WHAT YOU WILL DO:
Beginning at the top of the data below, restate every line word for word until the line containing "[182,181,259,195] excercise ->" has been included, and omit the pictures.

Change detection data:

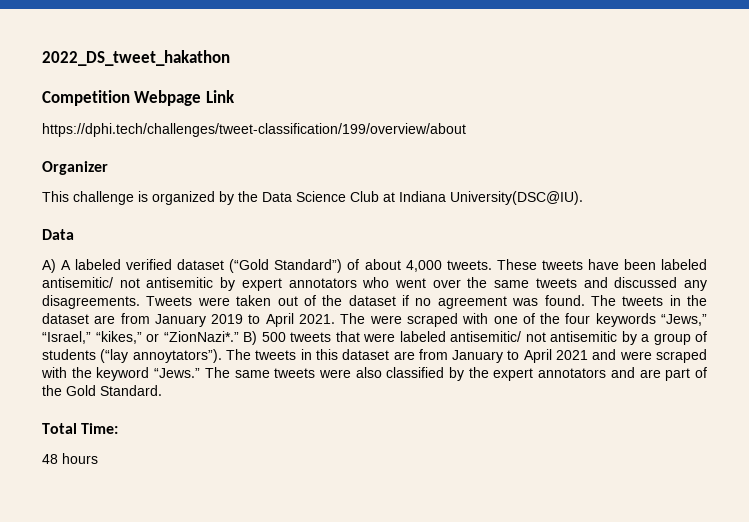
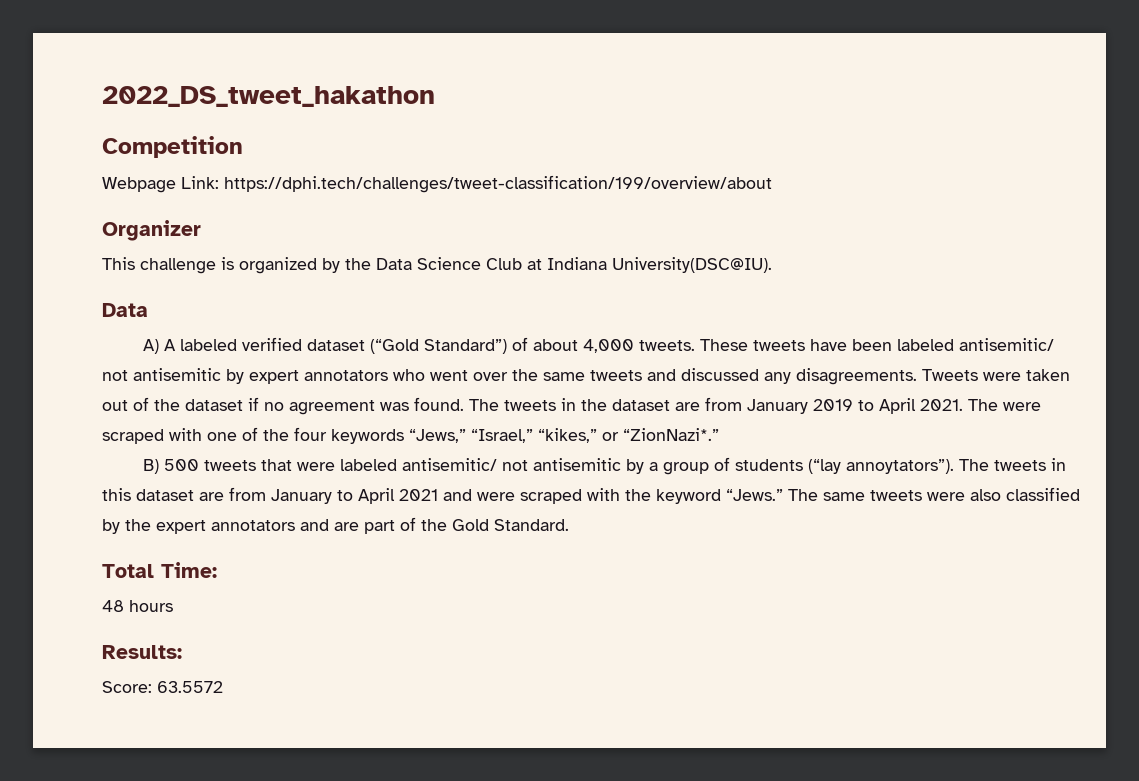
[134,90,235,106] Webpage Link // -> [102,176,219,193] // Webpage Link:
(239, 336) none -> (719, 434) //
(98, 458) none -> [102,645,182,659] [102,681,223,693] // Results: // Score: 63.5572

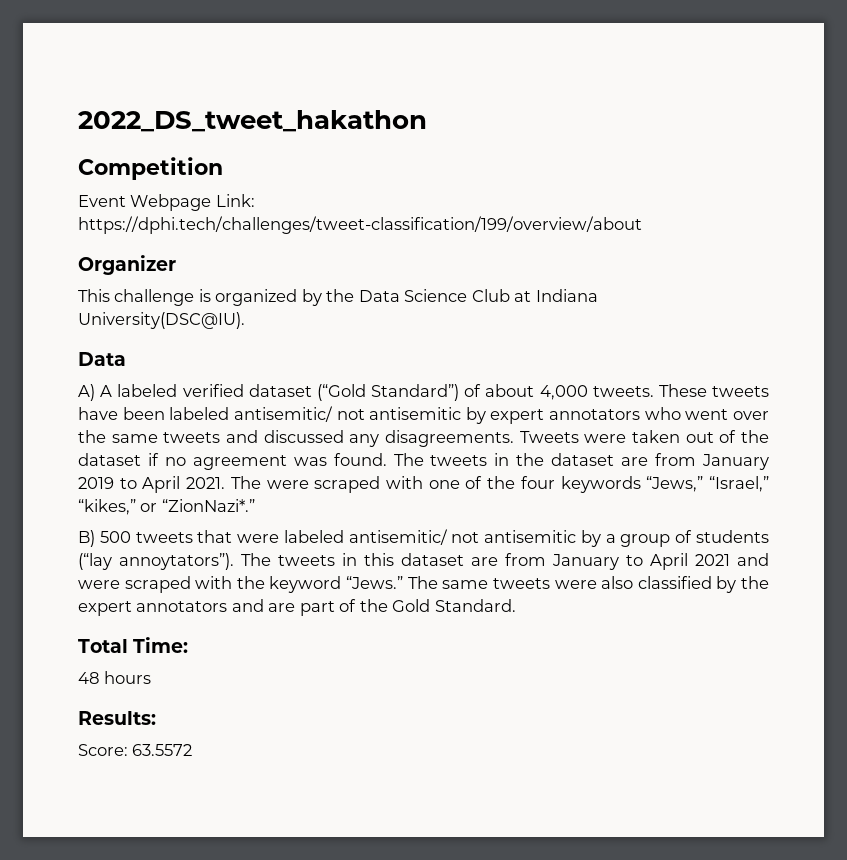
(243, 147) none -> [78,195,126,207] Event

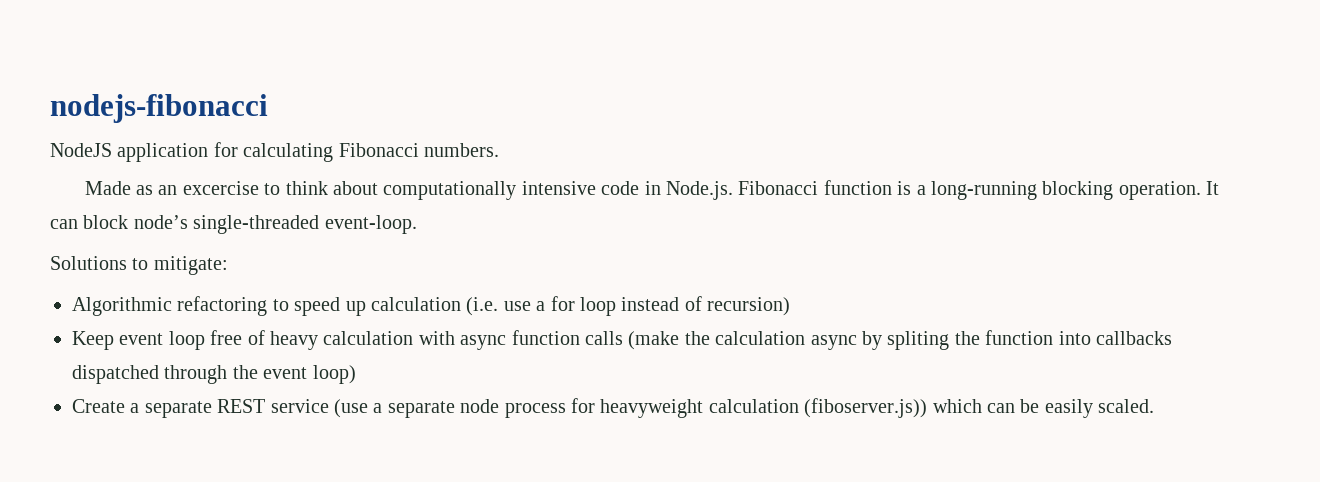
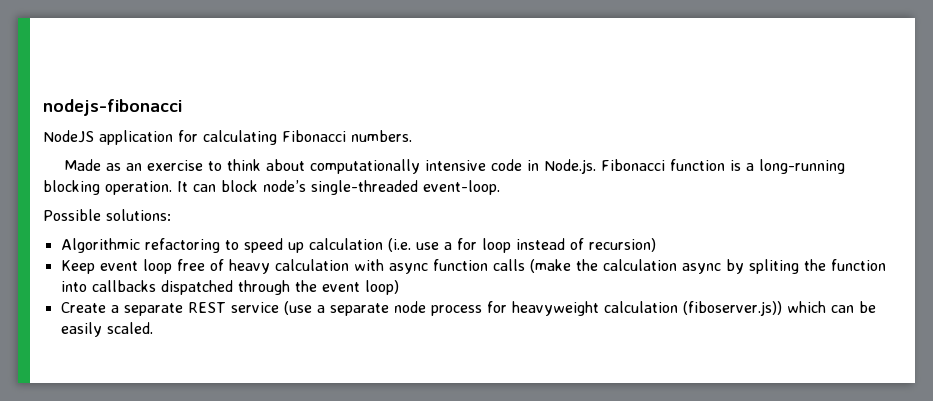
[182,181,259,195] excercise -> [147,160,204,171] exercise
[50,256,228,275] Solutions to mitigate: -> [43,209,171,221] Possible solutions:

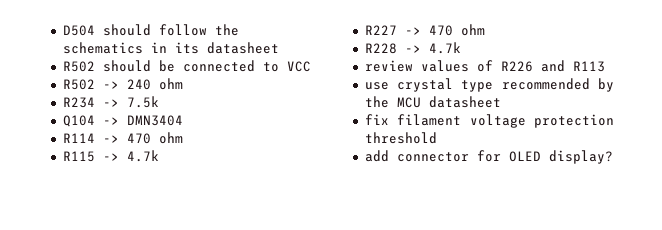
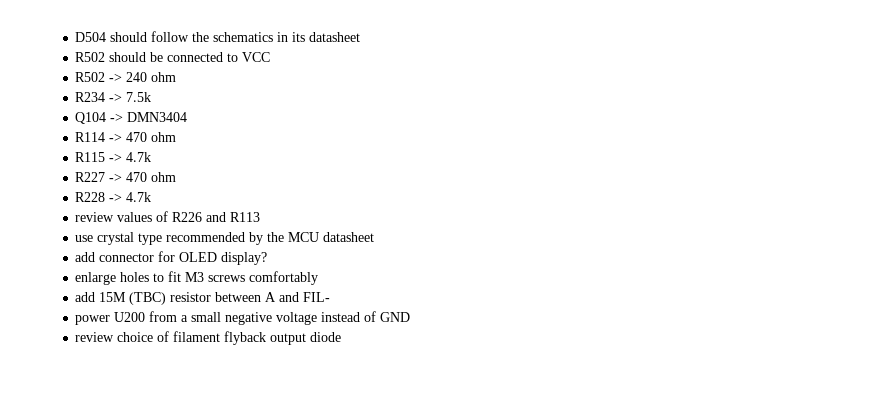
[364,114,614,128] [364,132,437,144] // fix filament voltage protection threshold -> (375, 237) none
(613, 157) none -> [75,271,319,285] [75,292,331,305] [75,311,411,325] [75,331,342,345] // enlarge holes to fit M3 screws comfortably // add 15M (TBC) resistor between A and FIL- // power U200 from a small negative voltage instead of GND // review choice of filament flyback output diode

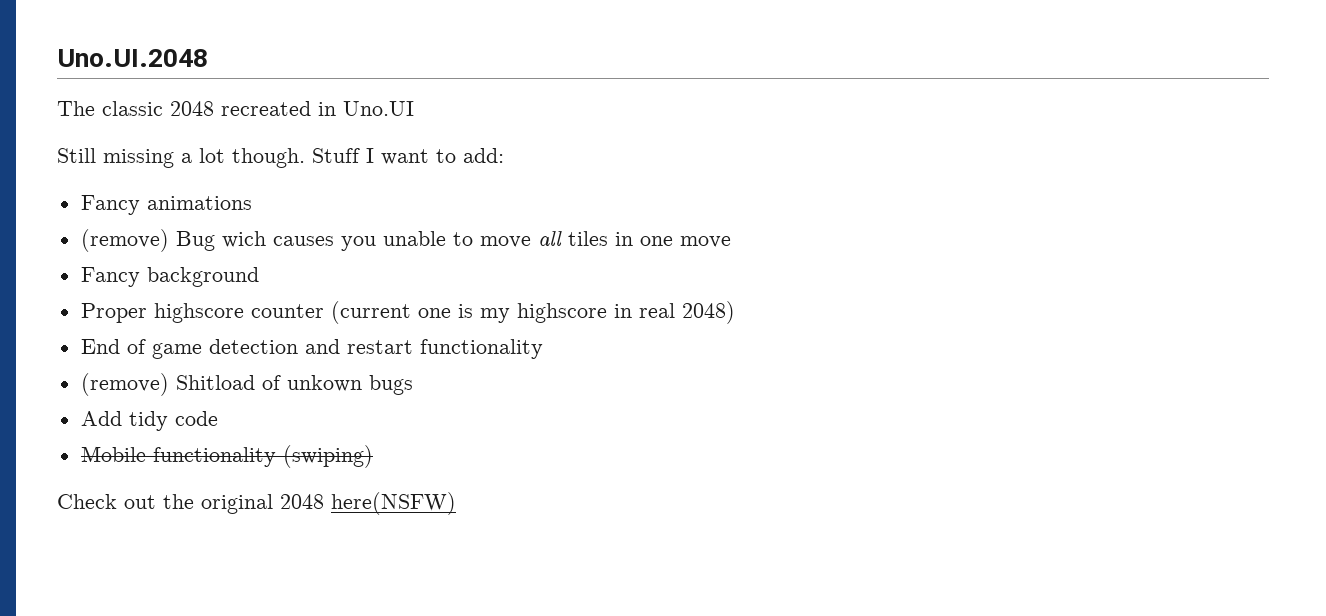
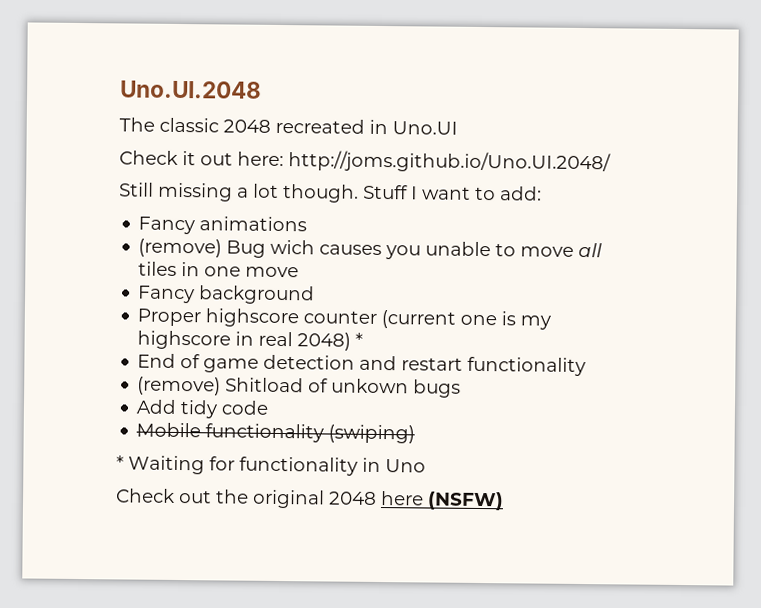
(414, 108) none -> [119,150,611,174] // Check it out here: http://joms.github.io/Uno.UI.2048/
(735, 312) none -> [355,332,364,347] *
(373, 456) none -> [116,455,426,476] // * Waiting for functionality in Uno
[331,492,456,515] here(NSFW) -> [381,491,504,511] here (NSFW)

TASK RESPONSE:
[134,90,235,106] Webpage Link // -> [102,176,219,193] // Webpage Link:
(239, 336) none -> (719, 434) //
(98, 458) none -> [102,645,182,659] [102,681,223,693] // Results: // Score: 63.5572

(243, 147) none -> [78,195,126,207] Event

[182,181,259,195] excercise -> [147,160,204,171] exercise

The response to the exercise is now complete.